IL PIACERE DEL RISOTTO

Un buon risotto è un toccasana per la salute fisica e spirituale

In settembre, da qualche decennio, a Grumolo delle Abbadesse si festeggia puntualmente il riso, ossia una preziosità che la Natura e gli appassionati agricoltori della zona ci danno per il nostro benessere fisico e morale. Infatti, con il riso si preparano squisiti risotti (a Grumolo le cuoche cucinano, durante la tradizionale Festa del riso, il leggendario risotto dea badessa) che sollecitano l’appetito e il buon umore, e costituiscono autentiche fonti di energia e di salute, poiché il riso è il più nutriente fra tutti i cereali, è uno dei cibi più facilmente digeribili, esercita una notevole azione anti-stress grazie all’alto contenuto di potassio, di vitamina B e di acidi grassi essenziali, è raccomandato dai dietologi per la sua azione equilibratrice delle funzioni gastriche e intestinali, e il suo amido polverizzato viene utilizzato perfino come ingrediente basilare nelle ricette per la bellezza della pelle.

“Il riso dà vita, dà calore, forza e prontezza di mente. Il riso allontana la fame, calma la sete, mette a posto gli umori del corpo…”, sono le sagge parole che, alcuni secoli prima di Cristo, il filosofo e mistico indiano Gautama Buddha insegnava ai discepoli.

“Nel mio mondo infantile – scrive il celebre sociologo Francesco Alberoni – il riso è sempre stato l’elemento di base e quello favorito. Nella nostra dieta povera, nella nostra gastronomia semplice, era la risorsa per eccellenza. Sono stato allevato a riso, edificato con il riso, impastato di riso. Forse è per questo che trovo il riso bellissimo. Mi piacciono i suoi chicchi lucenti, di madreperla. Mi piace farli scorrere fra le dita, mi danno il senso del tesoro e dell’abbondanza” (v. Guida Gallo 2000).

Un bel piatto di risotto è anche un piacere vederlo, anzi contemplarlo. Un piacere che parte da lontano, cioè dalla scelta della varietà (a Grumolo e dintorni si coltivano il Vialone Nano e il Carnaroli) alla selezione degli ingredienti e si compie mediante una cottura lenta, amorevole, fino a ottenere un risultato che non si consuma solo con la bocca e l’olfatto, ma diventa sinonimo di cultura. Una cultura che dal Piemonte, specialmente il Vercellese e il Novarese, passando per la Lombardia, l’Emilia-Romagna e il Veneto, si snoda lungo l’intera penisola fino a raggiungere la Sicilia, arricchendosi via via di nuovi ingredienti e sapori.
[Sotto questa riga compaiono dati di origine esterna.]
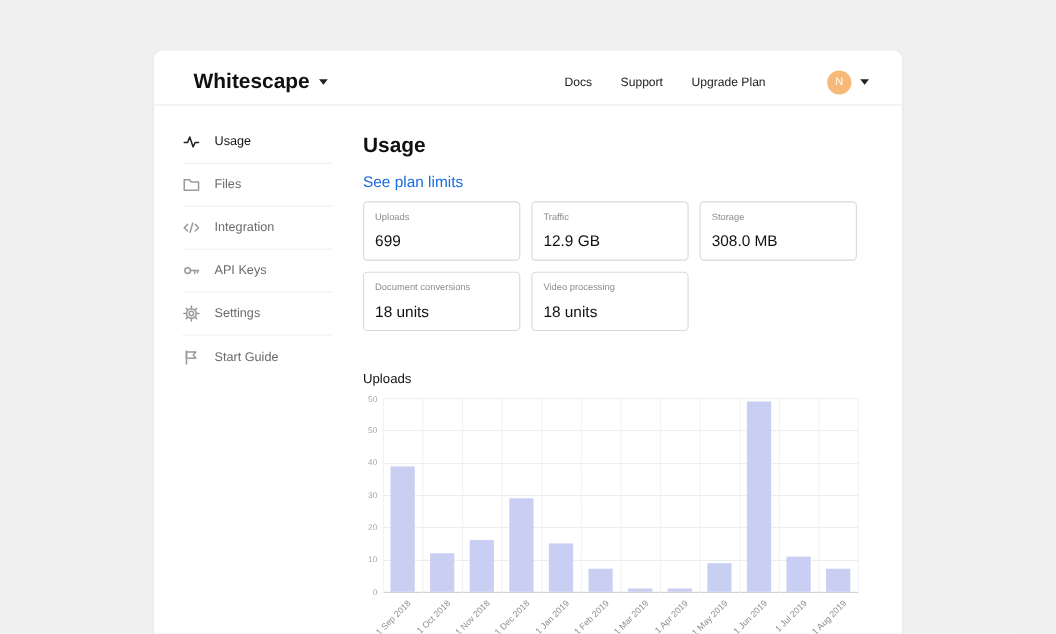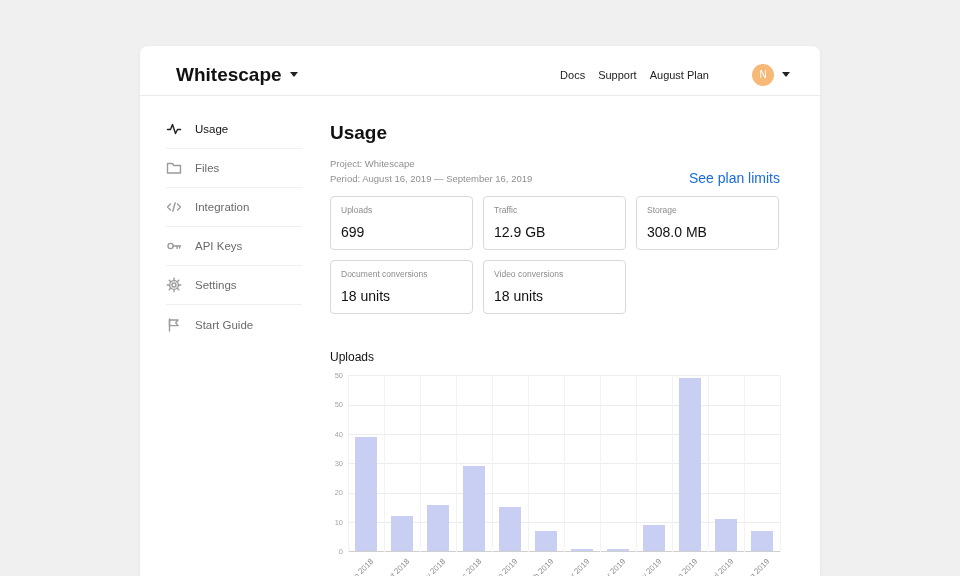--- a/index.html
+++ b/index.html
@@ -10,21 +10,21 @@
           background:#ffffff; border-radius:8px 8px 0 0;
           box-shadow:0 1px 4px rgba(0,0,0,.05); overflow:hidden; }
 
   
   .topbar { height:50px; display:flex; align-items:center;
             padding:8px 30px 0 36px; border-bottom:1px solid #ebebeb; }
   .logo { font-size:19px; font-weight:700; color:#111; display:flex;
           align-items:center; gap:8px; cursor:pointer; }
   .caret { width:0; height:0; border-left:4px solid transparent;
            border-right:4px solid transparent; border-top:5px solid #222; }
-  .topnav { margin-left:auto; display:flex; align-items:center; gap:13px; }
+  .topnav { margin-left:auto; display:flex; align-items:center; gap:26px; }
   .topnav a { font-size:11px; color:#222; text-decoration:none; cursor:pointer; }
   .avatar-group { display:flex; align-items:center; gap:8px; margin-left:30px; cursor:pointer; }
   .avatar { width:22px; height:22px; border-radius:50%; background:#f7b977;
             color:#fff; font-size:10px; display:flex; align-items:center; justify-content:center; }
 
   
   .content { display:flex; height:480px;justify-content:flex-end; }
   .sidebar { width:162px; padding:14px 0 0 26px; }
   .side-item { display:flex; align-items:center; gap:13px; height:39px;
                border-bottom:1px solid #efefef; cursor:pointer; }
@@ -71,21 +71,21 @@
 <div class="card">
 
   <div class="topbar">
     <div class="logo">
       <span>Whitescape</span>
       <span class="caret"></span>
     </div>
     <div class="topnav">
       <a>Docs</a>
       <a>Support</a>
-      <a>August Plan</a>
+      <a>Upgrade Plan</a>
       <div class="avatar-group">
         <div class="avatar">N</div>
         <span class="caret"></span>
       </div>
     </div>
   </div>
 
   <div class="content">
 
     <div class="sidebar">
@@ -139,24 +139,20 @@
           <path d="M3.5 3h8.5l-2.3 2.8 2.3 2.8H3.5z"></path>
         </svg>
         <span class="lbl">Start Guide</span>
       </div>
     </div>
 
     <div class="main">
       <div class="page-title">Usage</div>
 
       <div class="meta-row">
-        <div class="meta">
-          <div>Project: Whitescape</div>
-          <div>Period: August 16, 2019 — September 16, 2019</div>
-        </div>
         <a class="plan-link">See plan limits</a>
       </div>
 
       <div class="stats">
         <div class="stat-card">
           <div class="stat-label">Uploads</div>
           <div class="stat-value">699</div>
         </div>
         <div class="stat-card">
           <div class="stat-label">Traffic</div>
@@ -164,21 +160,21 @@
         </div>
         <div class="stat-card">
           <div class="stat-label">Storage</div>
           <div class="stat-value">308.0 MB</div>
         </div>
         <div class="stat-card">
           <div class="stat-label">Document conversions</div>
           <div class="stat-value">18 units</div>
         </div>
         <div class="stat-card">
-          <div class="stat-label">Video conversions</div>
+          <div class="stat-label">Video processing</div>
           <div class="stat-value">18 units</div>
         </div>
       </div>
 
       <div class="chart-section">
         <div class="chart-title">Uploads</div>
         <div class="chart">
           <div class="y-axis">
               <span class="y-tick" style="bottom: calc(0% - 3px);">0</span>
               <span class="y-tick" style="bottom: calc(16.6667% - 3px);">10</span>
A differenza di altri cereali, infatti, il riso si sposa armoniosamente con qualsiasi vivanda: carni, pesci, molluschi, verdure, legumi, patate, funghi, formaggi, frutta…   Molte persone mangiano il riso come contorno al posto delle verdure o delle patate. Altre capovolgono il rapporto: contorni vari al piatto di riso.

Ma che differenza sostanziale c’è tra le minestre di riso e i risotti?

La differenza sta nel metodo di cottura. Nelle minestre si mettono insieme brodo e riso fin dall’inizio, mentre nei risotti il brodo si aggiunge poco per volta. Ma ormai le minestre di riso non vengono più preparate: sulle tavole si servono i risotti, il cui capostipite è l’aristocratico risotto alla milanese, preparato secondo una ricetta diffusa in un libro del 1853, scritto da Giovanni Felice Luraschi.

“Dopo il film Riso amaro ho lungamente sognato Silvana Mangano, quelle calze nere di mondina infilate su due gambe senza fine. Adesso Silvana non c’è più e io cammino sul viale del tramonto. Il riso no. Perciò continuo a cantare le lodi di quest’umile cereale che per la nostra felicità muore tre volte: nell’acqua, nella salsa e nel vino”, scriveva nel 1990 il noto latinista e giornalista veronese Cesare Marchi. In effetti, come dice il proverbio, dopo un buon risotto, ci vuol sempre un bel gotto!